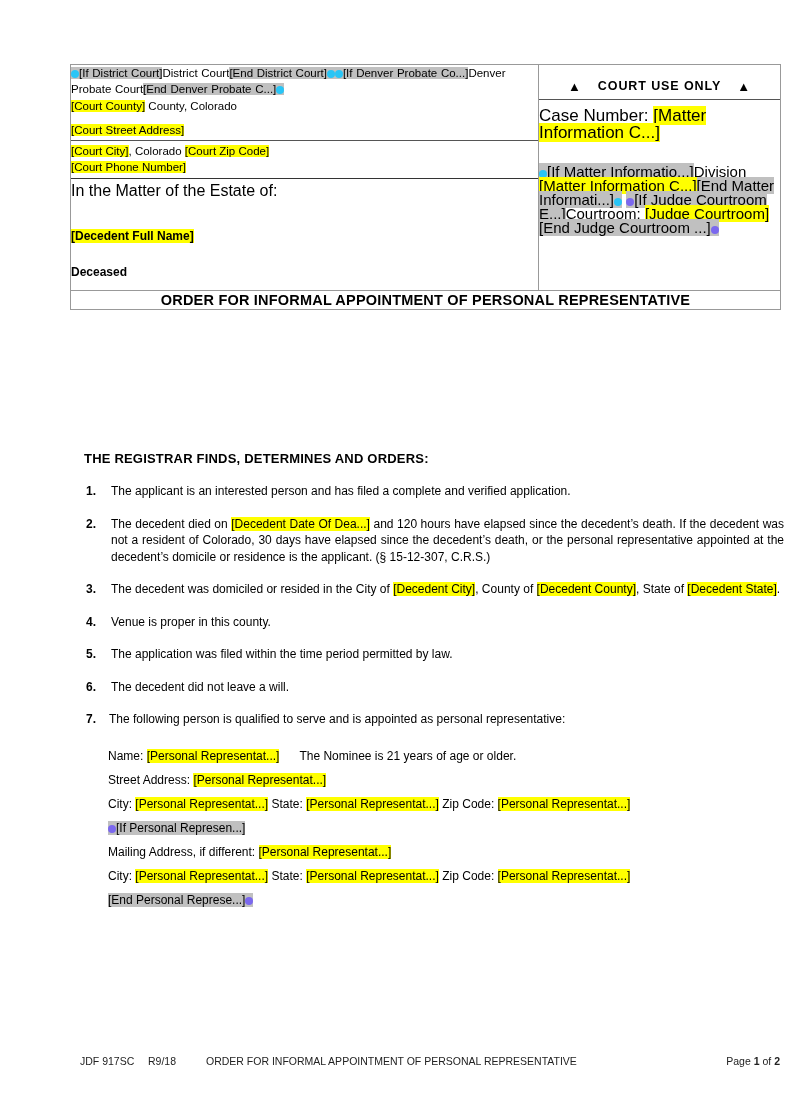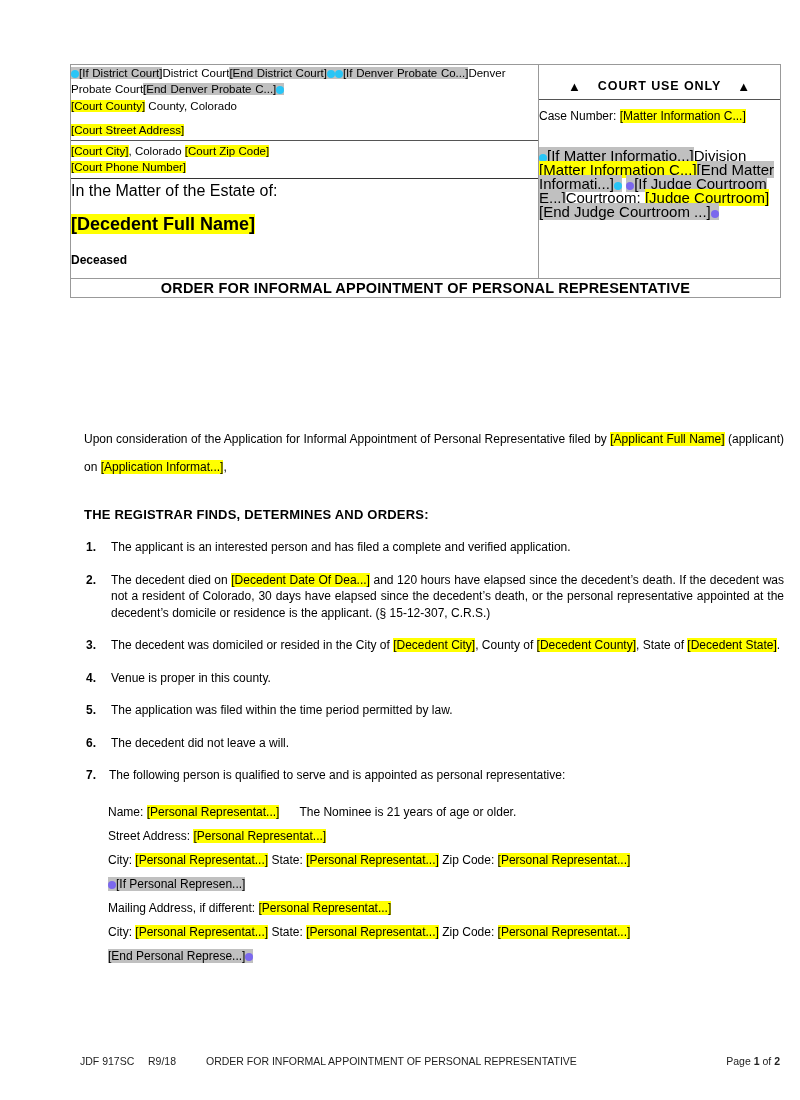--- a/index.html
+++ b/index.html
@@ -79,23 +79,23 @@
     height: 0;
     margin: 2px 0 4px 0;
   }
   .matter-label {
     font-size: 16px;
     font-weight: normal;
     line-height: 16px;
     margin-top: 2px;
   }
   .decedent-name {
-    font-size: 18px;
-    font-weight: bold;
-    margin-top: 17px;
+    font-size: 12px;
+    font-weight: bold;
+    margin-top: 29px;
     line-height: 16px;
   }
   .deceased {
     font-size: 12px;
     font-weight: bold;
     margin-top: 20px;
     line-height: 16px;
     padding-bottom: 10px;
   }
 
@@ -114,21 +114,21 @@
   }
   .court-use-row .cu-text {
     margin: 0 16px;
   }
   .cu-rule {
     border-bottom: 1px solid #555555;
     height: 0;
     margin: 2px 0 8px 0;
   }
   .case-number {
-    font-size: 12px;
+    font-size: 17px;
     line-height: 16.5px;
   }
   .division-block {
     margin-top: 24px;
     font-size: 15px;
     line-height: 14px;
   }
 
   .doc-title {
     font-size: 14.5px;
@@ -275,23 +275,20 @@
     <tr>
       <td class="cell-title" colspan="2">
         <span class="doc-title">ORDER FOR INFORMAL APPOINTMENT OF PERSONAL REPRESENTATIVE</span>
       </td>
     </tr>
   </tbody>
     </table>
 
   <div class="body-wrap">
 
-    <div class="intro">
-      <span>Upon consideration of the Application for Informal Appointment of Personal Representative filed by </span><span class="hl">[Applicant Full Name]</span><span> (applicant) on </span><span class="hl">[Application Informat...]</span><span>,</span>
-    </div>
 
     <div class="registrar">THE REGISTRAR FINDS, DETERMINES AND ORDERS:</div>
 
     <ol class="items">
 
       <li>
         <span class="num">1.</span>
         <span>The applicant is an interested person and has filed a complete and verified application.</span>
       </li>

----

(Task requirements) Retype all entries exactly as they appear, dropping the images.

(Answer area)
--- a/index.html
+++ b/index.html
@@ -79,23 +79,23 @@
     height: 0;
     margin: 2px 0 4px 0;
   }
   .matter-label {
     font-size: 16px;
     font-weight: normal;
     line-height: 16px;
     margin-top: 2px;
   }
   .decedent-name {
-    font-size: 18px;
-    font-weight: bold;
-    margin-top: 17px;
+    font-size: 12px;
+    font-weight: bold;
+    margin-top: 29px;
     line-height: 16px;
   }
   .deceased {
     font-size: 12px;
     font-weight: bold;
     margin-top: 20px;
     line-height: 16px;
     padding-bottom: 10px;
   }
 
@@ -114,21 +114,21 @@
   }
   .court-use-row .cu-text {
     margin: 0 16px;
   }
   .cu-rule {
     border-bottom: 1px solid #555555;
     height: 0;
     margin: 2px 0 8px 0;
   }
   .case-number {
-    font-size: 12px;
+    font-size: 17px;
     line-height: 16.5px;
   }
   .division-block {
     margin-top: 24px;
     font-size: 15px;
     line-height: 14px;
   }
 
   .doc-title {
     font-size: 14.5px;
@@ -275,23 +275,20 @@
     <tr>
       <td class="cell-title" colspan="2">
         <span class="doc-title">ORDER FOR INFORMAL APPOINTMENT OF PERSONAL REPRESENTATIVE</span>
       </td>
     </tr>
   </tbody>
     </table>
 
   <div class="body-wrap">
 
-    <div class="intro">
-      <span>Upon consideration of the Application for Informal Appointment of Personal Representative filed by </span><span class="hl">[Applicant Full Name]</span><span> (applicant) on </span><span class="hl">[Application Informat...]</span><span>,</span>
-    </div>
 
     <div class="registrar">THE REGISTRAR FINDS, DETERMINES AND ORDERS:</div>
 
     <ol class="items">
 
       <li>
         <span class="num">1.</span>
         <span>The applicant is an interested person and has filed a complete and verified application.</span>
       </li>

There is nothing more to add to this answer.